Problem to solve: What is needed is a faithful transcription of all the data below, pictures excluded.

Entries supplied:

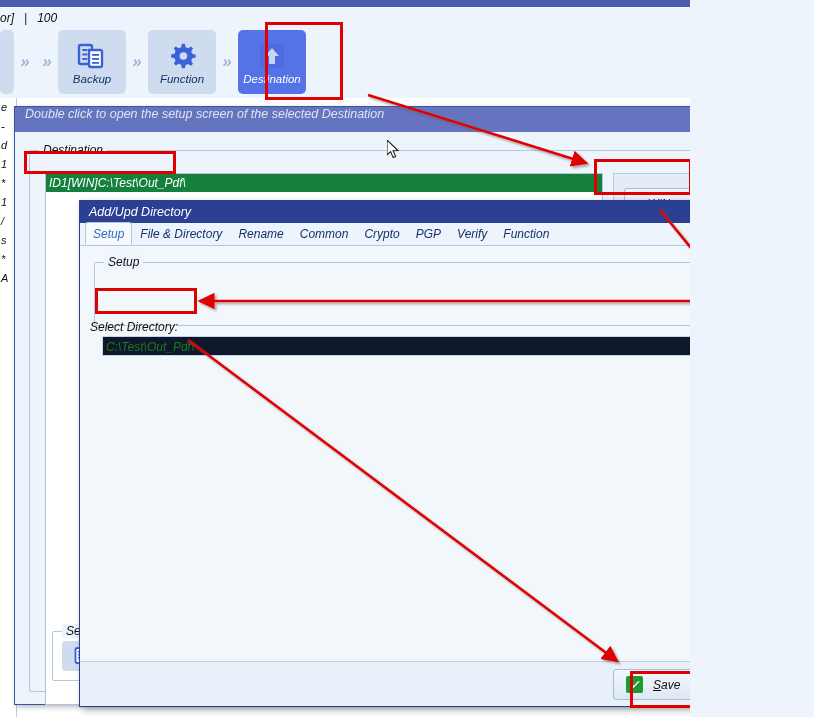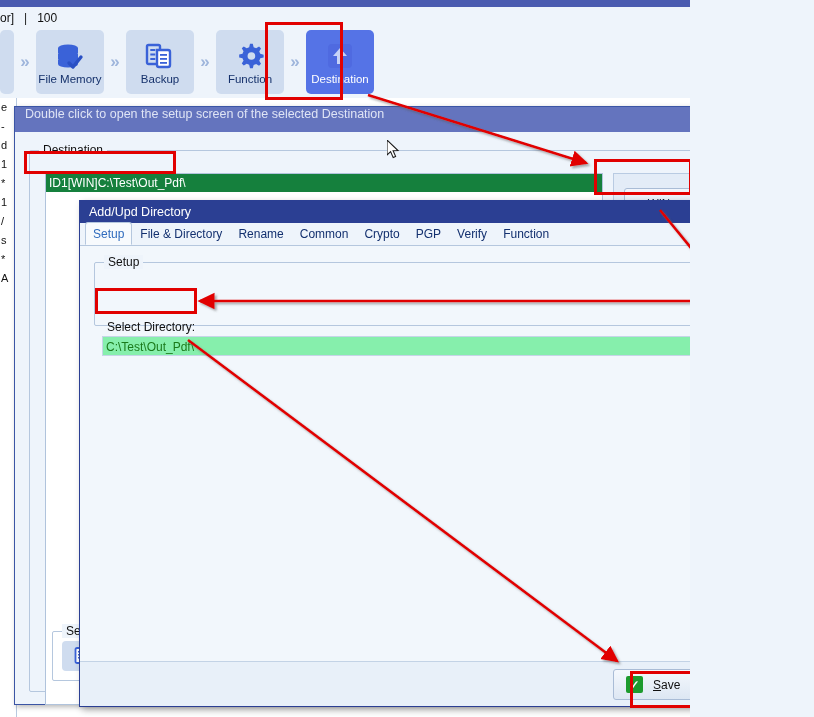"or]" #root { font-style: none -> italic }
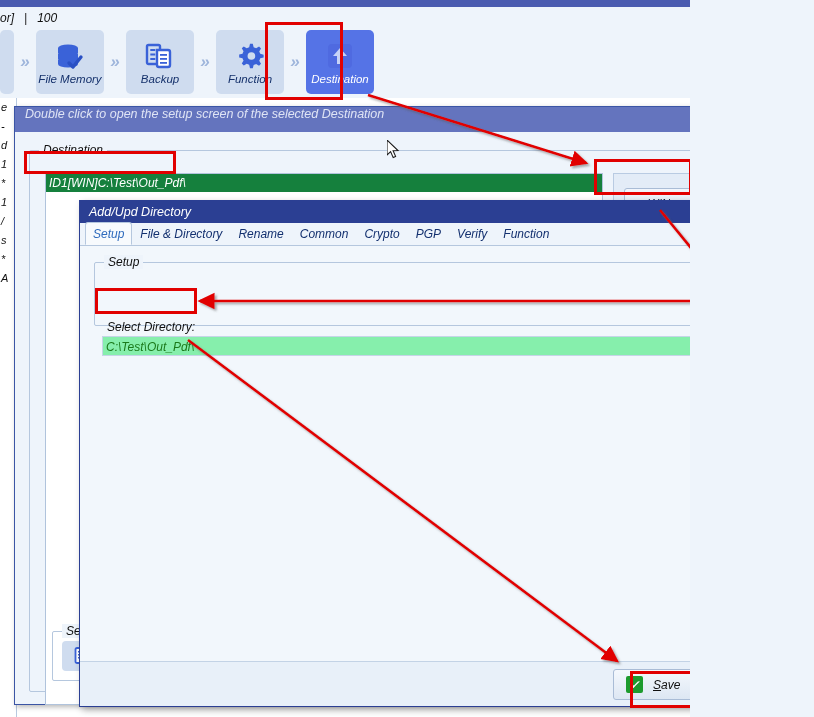"File Memory" div.tb-item { html: <div> <div> <svg> <ellipse></ellipse> <path></path> <path></path> <path></path> <path></path> </svg> </div> <div>File Memory</div> </div> -> none }
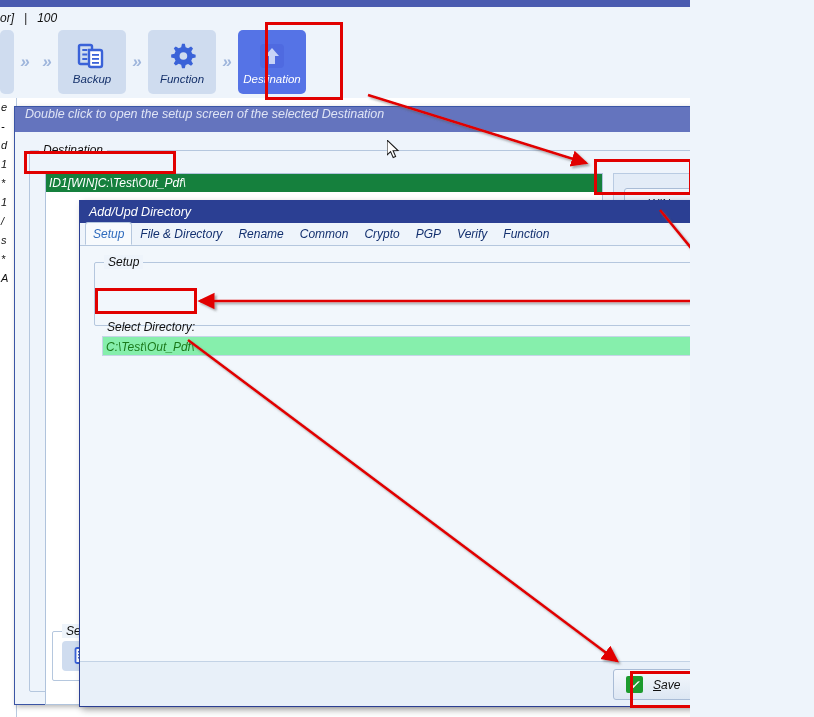"Select Directory:" .lbl-select-dir { left: 27px -> 10px }
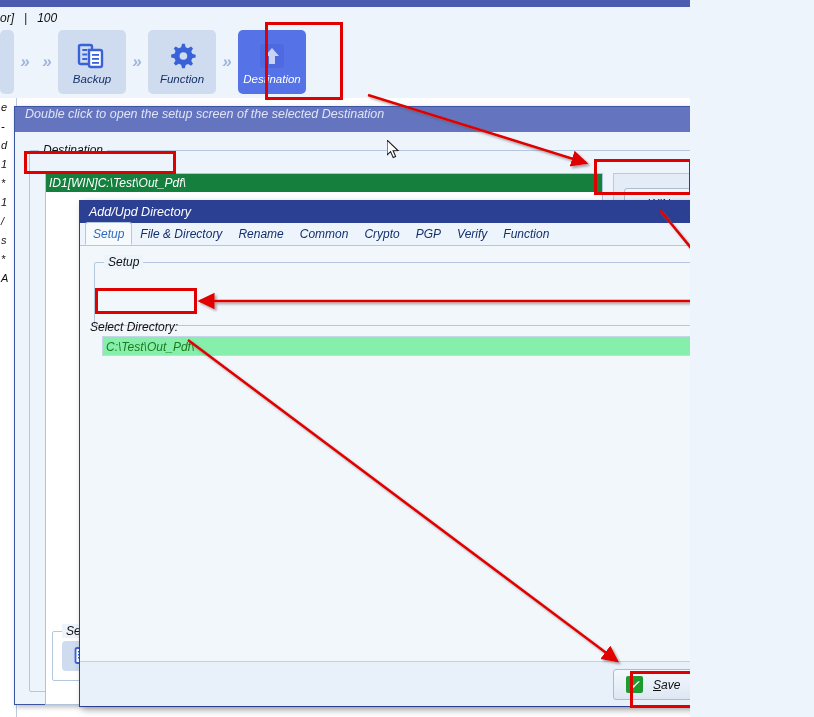"C:\Test\Out_Pdf\" .dir-input { background: #86efac -> #0f172a }
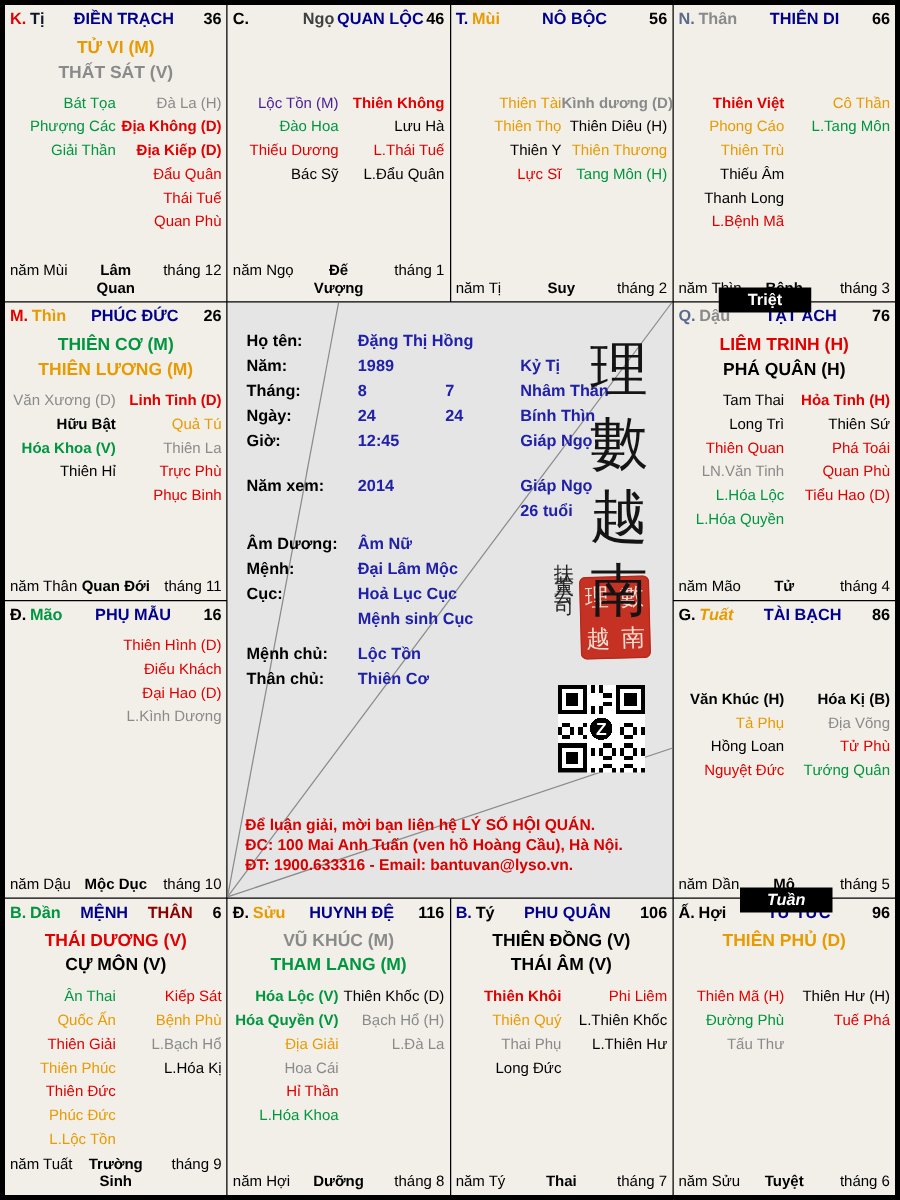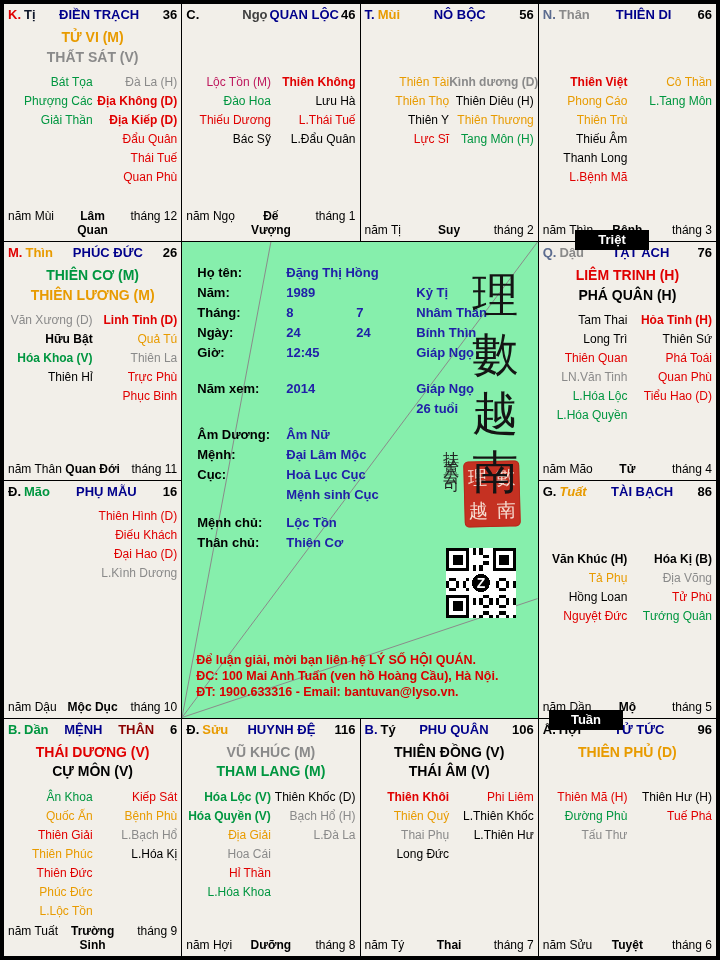"Lộc Tồn (M)" div.star { color: #be185d -> #4c1d95 }
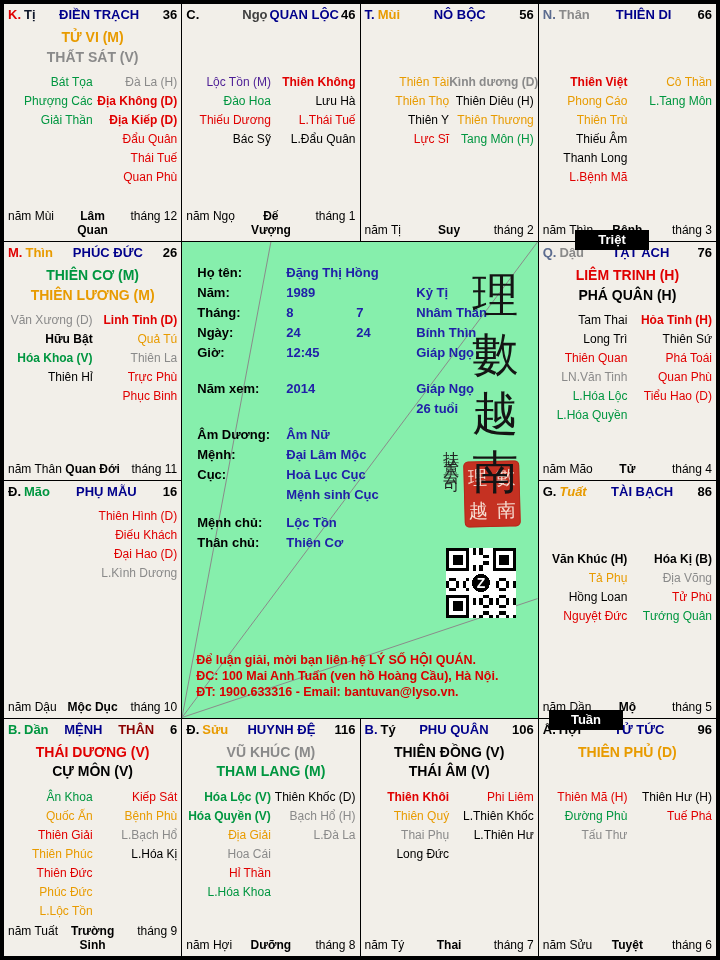"Họ tên:" .center { background: #86efac -> #e5e5e5 }
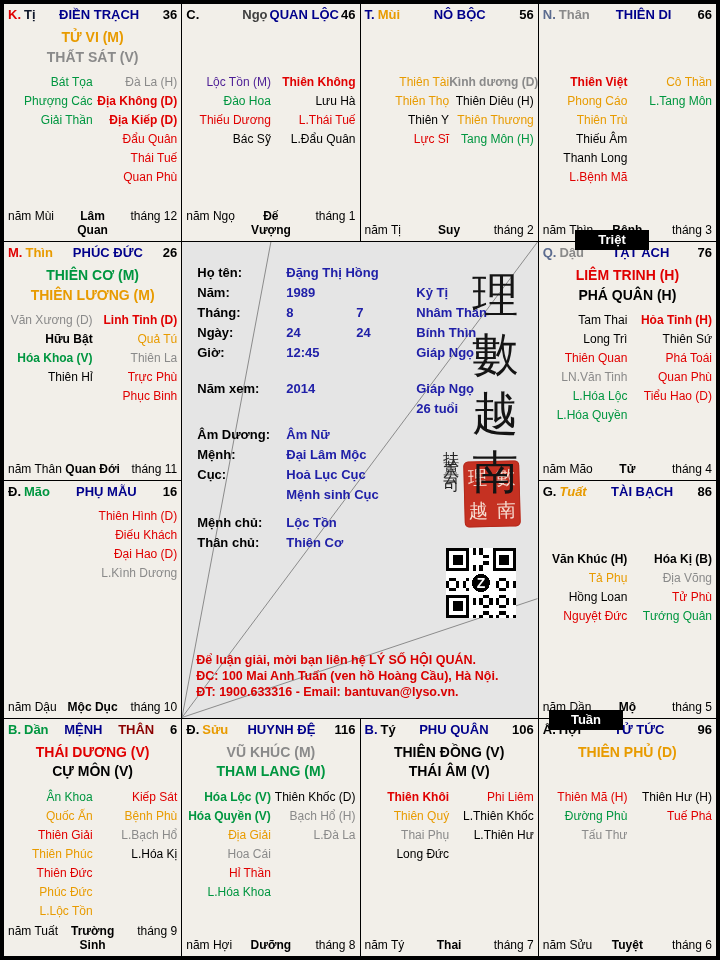"Tuần" #badge-tuan { font-style: none -> italic; left: 545px -> 588px }
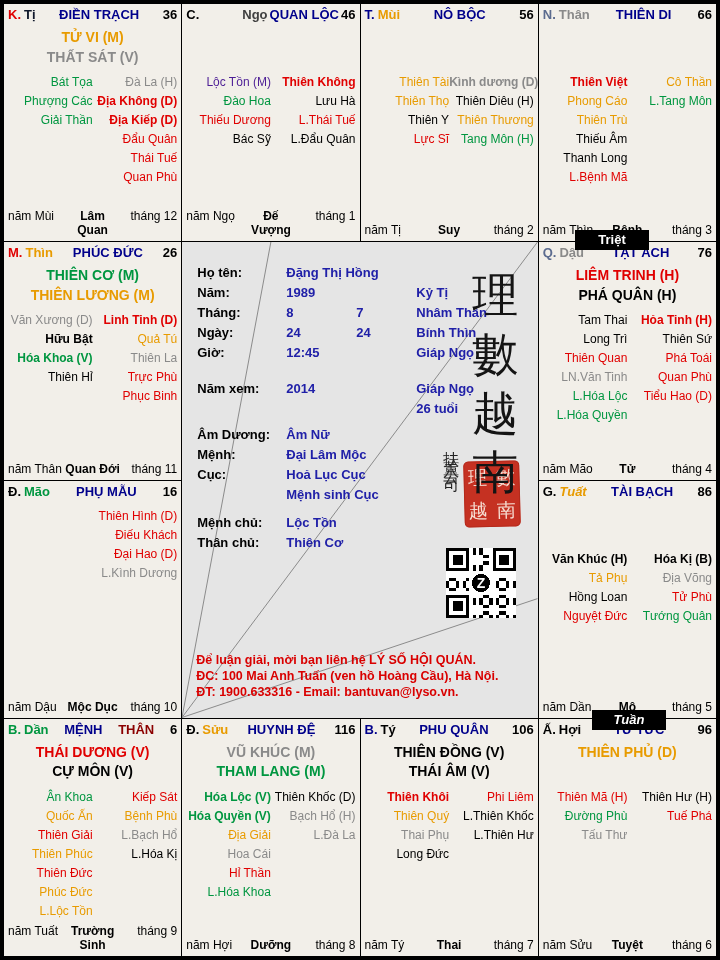"Ân Khoa" div.star { text: Khoa -> Thai }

The completed task:
"or]" #root { font-style: none -> italic }
"File Memory" div.tb-item { html: <div> <div> <svg> <ellipse></ellipse> <path></path> <path></path> <path></path> <path></path> </svg> </div> <div>File Memory</div> </div> -> none }
"Select Directory:" .lbl-select-dir { left: 27px -> 10px }
"C:\Test\Out_Pdf\" .dir-input { background: #86efac -> #0f172a }
"Lộc Tồn (M)" div.star { color: #be185d -> #4c1d95 }
"Họ tên:" .center { background: #86efac -> #e5e5e5 }
"Tuần" #badge-tuan { font-style: none -> italic; left: 545px -> 588px }
"Ân Khoa" div.star { text: Khoa -> Thai }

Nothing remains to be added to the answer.